▶ The problem: Set every record down again exactly. Do not carry over the pictures.

▶ Source material:
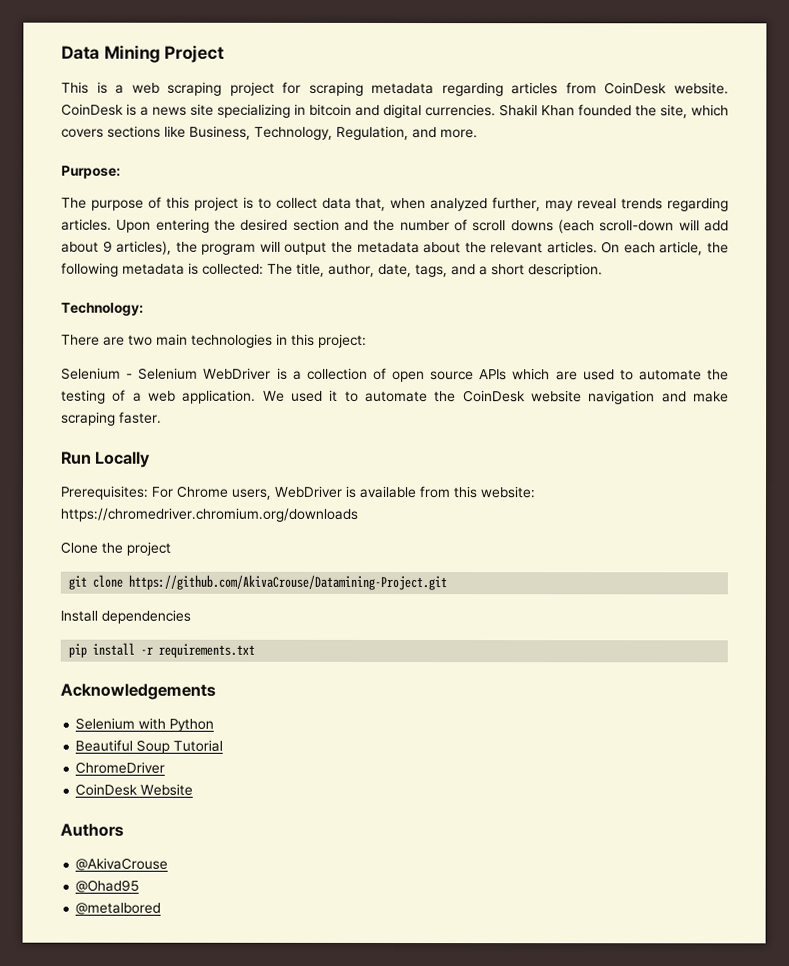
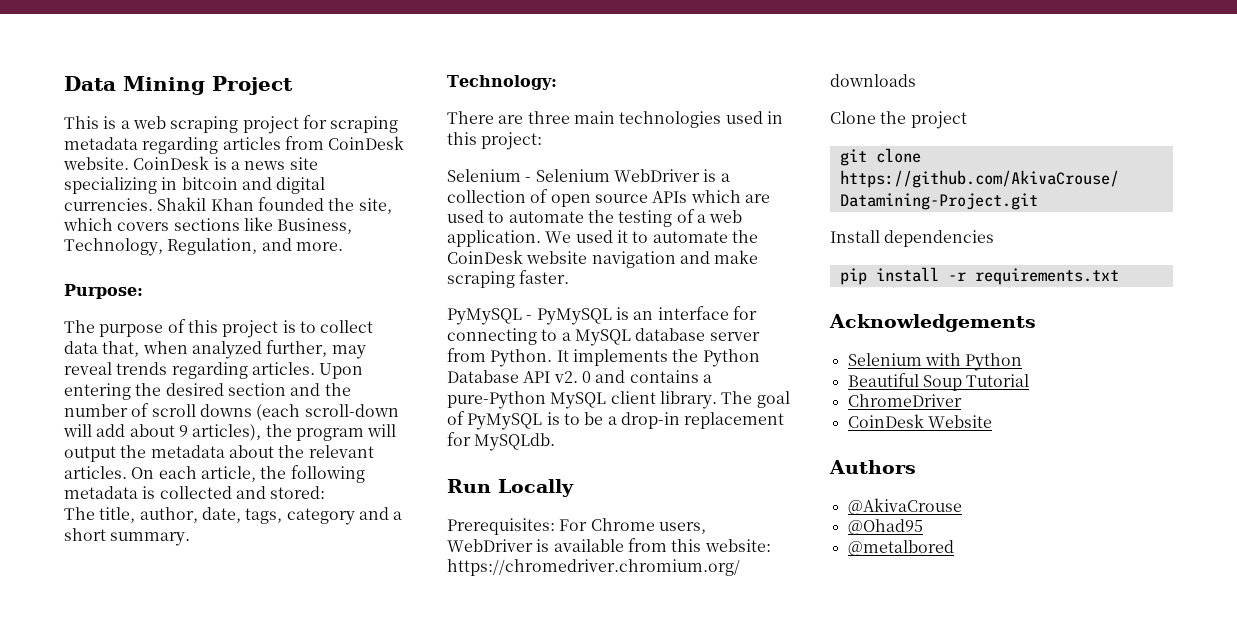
- On each article, the following metadata is collected: The title, author, date, tags, and a short description.
+ On each article, the following metadata is collected and stored:
+ The title, author, date, tags, category and a short summary.
- There are two main technologies in this project:
+ There are three main technologies used in this project:
+ PyMySQL - PyMySQL is an interface for connecting to a MySQL database server from Python. It implements the Python Database API v2. 0 and contains a pure-Python MySQL client library. The goal of PyMySQL is to be a drop-in replacement for MySQLdb.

▶ Result for this exercise:
- On each article, the following metadata is collected: The title, author, date, tags, and a short description.
+ On each article, the following metadata is collected and stored:
+ The title, author, date, tags, category and a short summary.
- There are two main technologies in this project:
+ There are three main technologies used in this project:
+ PyMySQL - PyMySQL is an interface for connecting to a MySQL database server from Python. It implements the Python Database API v2. 0 and contains a pure-Python MySQL client library. The goal of PyMySQL is to be a drop-in replacement for MySQLdb.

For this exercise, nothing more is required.